### [Available data]
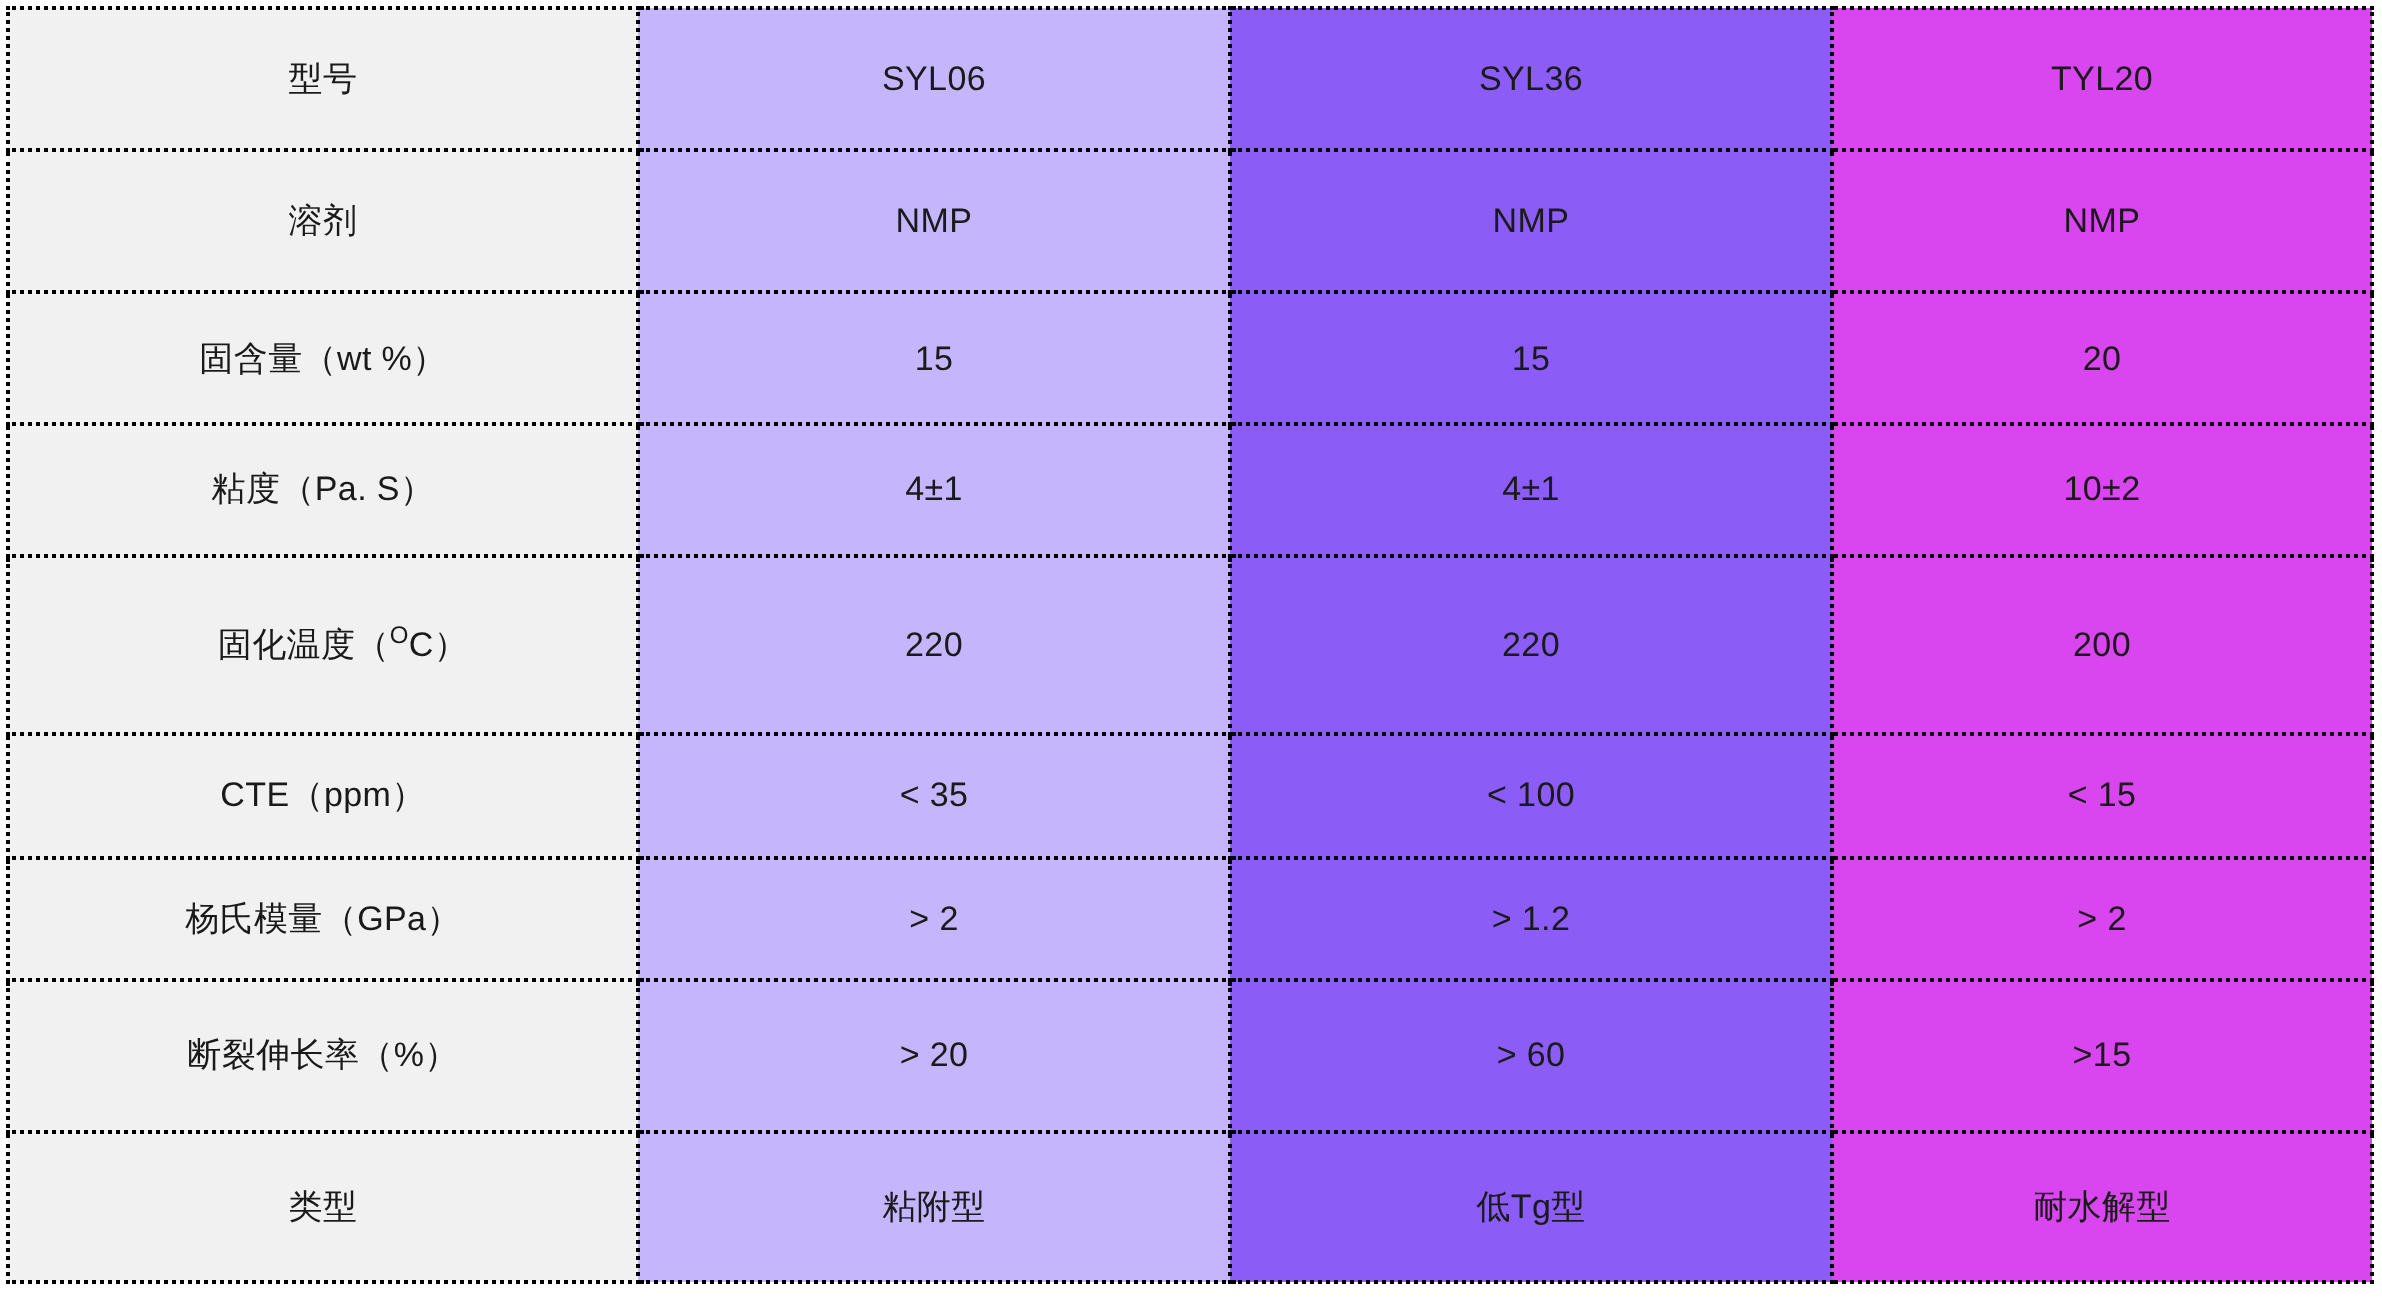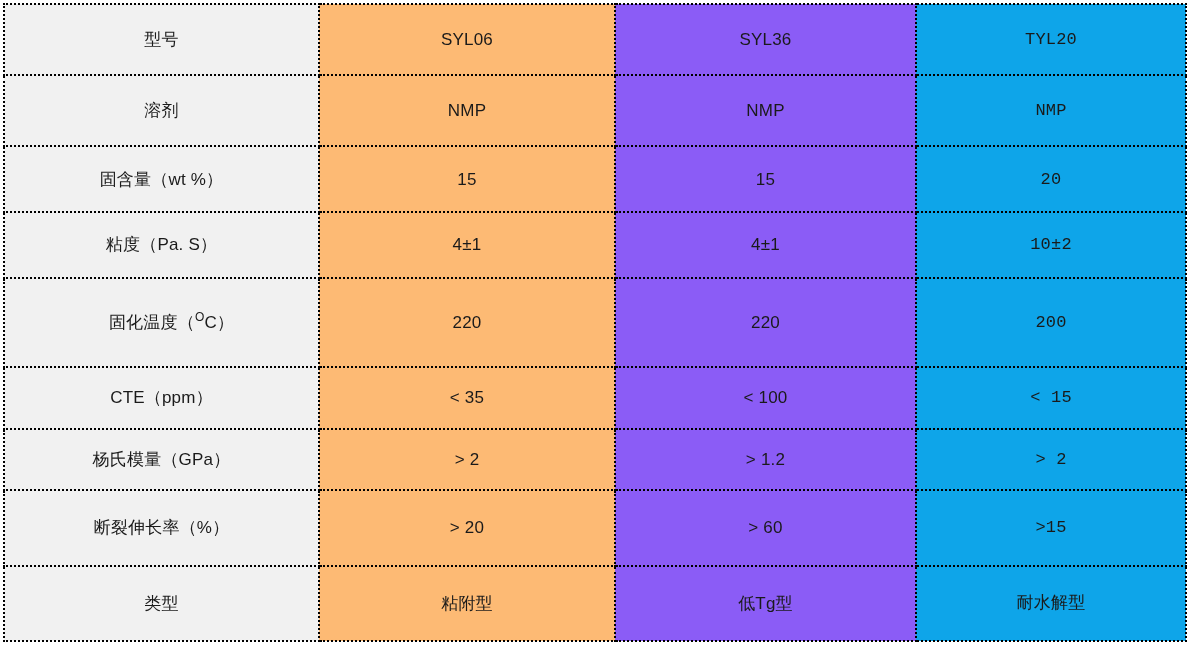--- a/index.html
+++ b/index.html
@@ -42,23 +42,23 @@
   }
 
   
   col.c-label { width: 315px; }
   col.c-syl06 { width: 296px; }
   col.c-syl36 { width: 301px; }
   col.c-tyl20 { width: 270px; }
 
   
   td.col-label { background: #f1f1f1; }
-  td.col-syl06 { background: #fdba74; }
+  td.col-syl06 { background: #c4b5fd; }
   td.col-syl36 { background: #8b5cf6; }
-  td.col-tyl20 { background: #0ea5e9; font-family: Liberation Mono, monospace; }
+  td.col-tyl20 { background: #d946ef; }
 
   
   tr.r-h52 { height: 52px; }
   tr.r-h48 { height: 48px; }
   tr.r-h65 { height: 65px; }
   tr.r-h45 { height: 45px; }
   tr.r-h55 { height: 55px; }
 
   sup.deg {
     font-size: 12px;

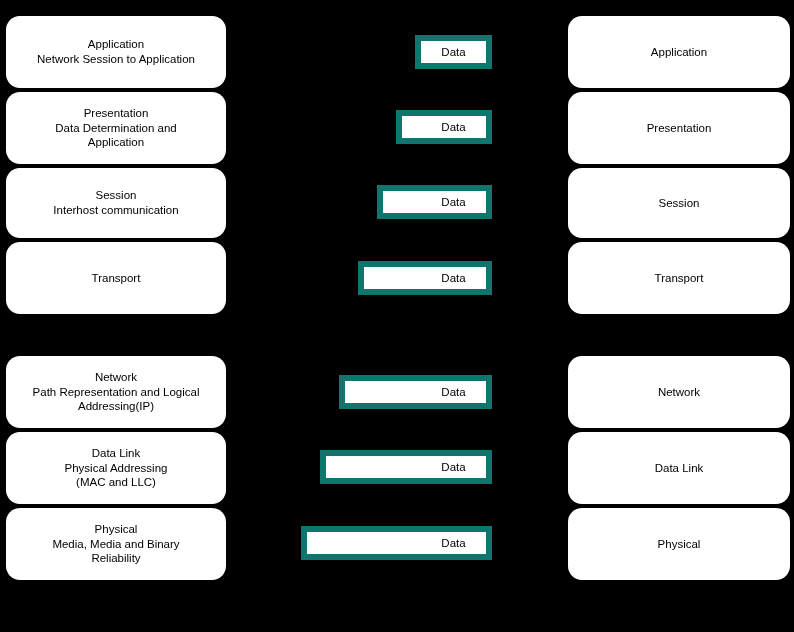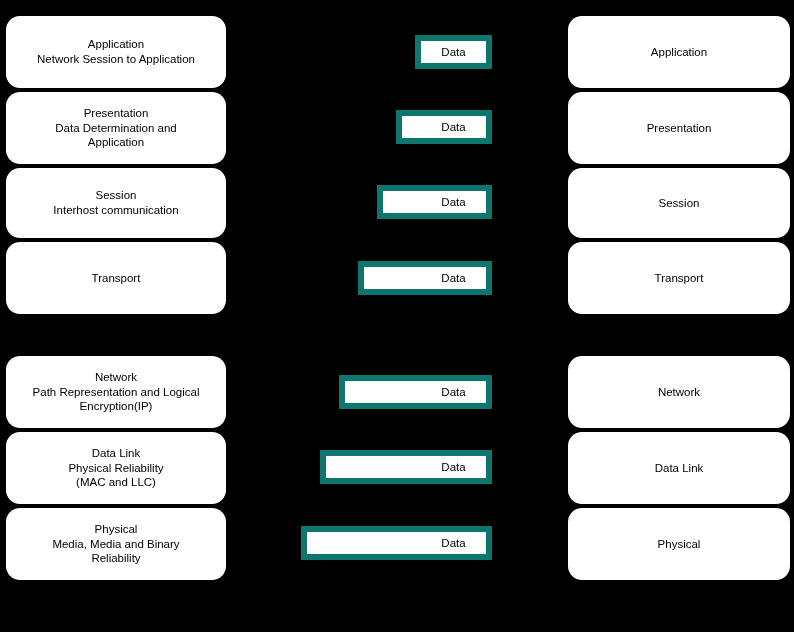--- a/index.html
+++ b/index.html
@@ -98,28 +98,28 @@
   <div class="layer-box left-col" style="top:242px; height:72px;">
     <div>
       <span class="title">Transport</span>
     </div>
   </div>
 
   <div class="layer-box left-col" style="top:356px; height:72px;">
     <div>
       <span class="title">Network</span>
       <span class="sub">Path Representation and Logical</span>
-      <span class="sub">Encryption(IP)</span>
+      <span class="sub">Addressing(IP)</span>
     </div>
   </div>
 
   <div class="layer-box left-col" style="top:432px; height:72px;">
     <div>
       <span class="title">Data Link</span>
-      <span class="sub">Physical Reliability</span>
+      <span class="sub">Physical Addressing</span>
       <span class="sub">(MAC and LLC)</span>
     </div>
   </div>
 
   <div class="layer-box left-col" style="top:508px; height:72px;">
     <div>
       <span class="title">Physical</span>
       <span class="sub">Media, Media and Binary</span>
       <span class="sub">Reliability</span>
     </div>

### [Goal of the exercise]
Your answer should be one number: the count of lines holding "left" in the listing.

### [Answer section]
4